Совсем незадолго перед днём выступления произошло неизбежное. Потом говорили, что Фарнак давно уже хотел остановить отца, губящего родное царство ради безумного желания ворваться в Италию, что он предпочёл судьбу своего народа родственным чувствам, пожалуй, я готова поверить в это. Переворот произошёл быстро, Фарнак в одну из ночей перетянул на свою сторону римских перебежчиков и многие отряды понтийцев, утром они поднялись в вооружении и с победным кличем двинулись на дворец, их поддержали почти все остальные, из стремления или страха, скоро и флот поднял крик. Мои люди, ночевавшие в лагере, тоже переметнулись, я же сама тогда была в крепости и выехала навстречу мятежникам вместе с царём, надевать доспехи не было времени, но оружие я прихватила.

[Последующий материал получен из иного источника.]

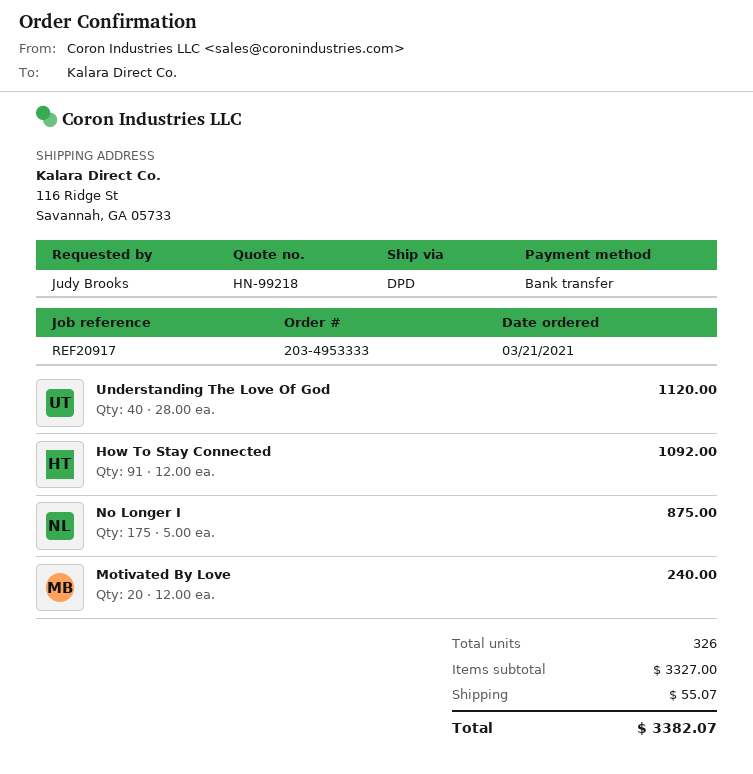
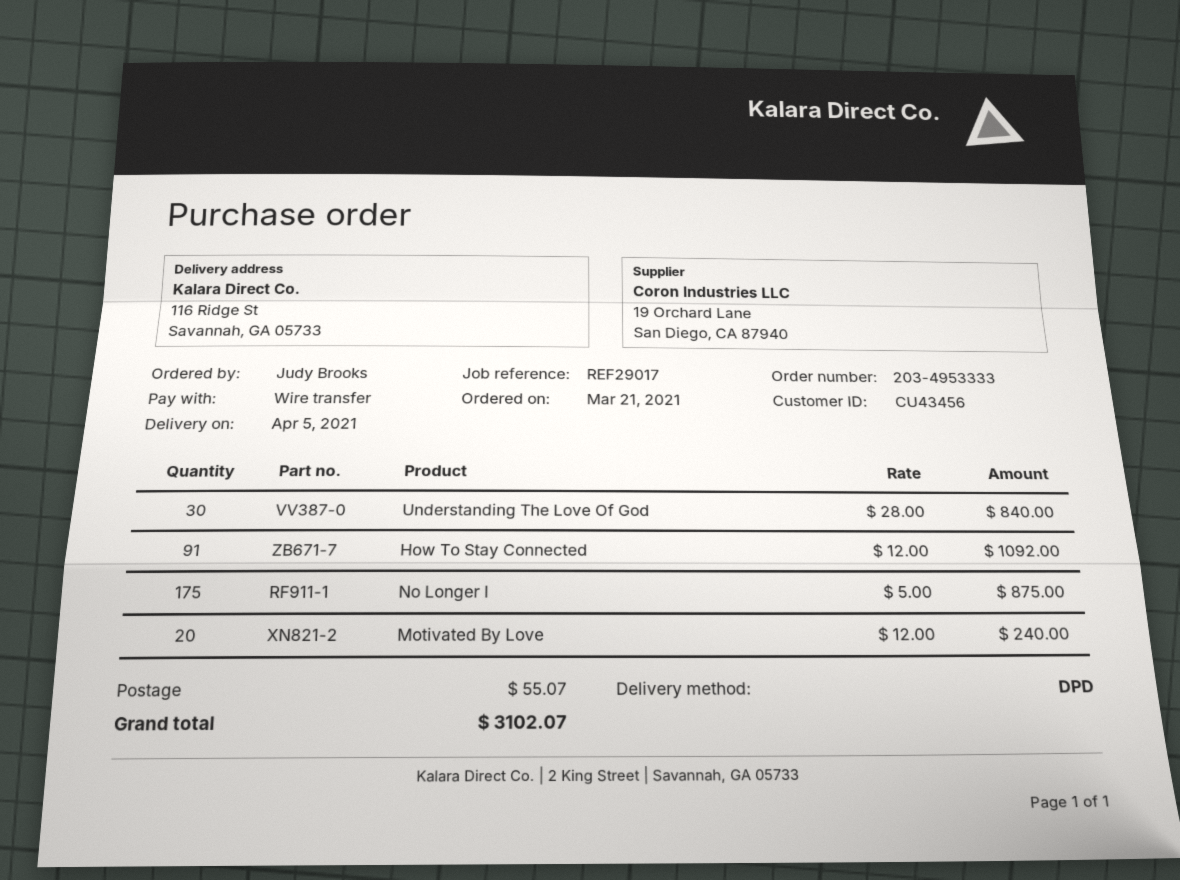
reference: REF20917 -> REF29017
Understanding The Love Of God: 40 x 28.00 = 1120.00 -> 30 x 28.00 = 840.00
total: 3382.07 -> 3102.07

Мне и сейчас сложно сказать, почему я сделала то, что сделала. Его телохранители почти сразу пустили коней к войску и мирно останавливались, показывая, что верны Фарнаку, тысячи людей смотрели на меня, кожу кололо словно острыми иглами, и тогда я ударила коня по бокам и двинулась от царя. Я не смотрела на него, просто отъехала в сторону, опустив копьё вниз, за моей спиной кто-то нанёс смертельную рану царскому коню, верные и предавшие коротко схватились, но на самого царя никто меча поднять не посмел. Потом я уже особенно не следила за происходящим, знала, что они штурмовали крепость, а он отпустил от себя всех и принял яд, но не умер, лишь удар меча положил конец удивительной его жизни...
Не знаю, каково вам это слышать, ибо вы представляете меня героем богоизбранным и исполненным чести, но я предала его в тот день. Могу сказать, что смерти я не боялась, просто чувствовала, что судьба моя более не связана с ним, что мне надлежит идти дальше, это, конечно, не меняет того, что я просто темна душой и зло творю. Я не давала клятвы быть с ним до смерти, но всё же чувствую вину, и это тяготит меня до сего дня, знаю, что никогда не оставит...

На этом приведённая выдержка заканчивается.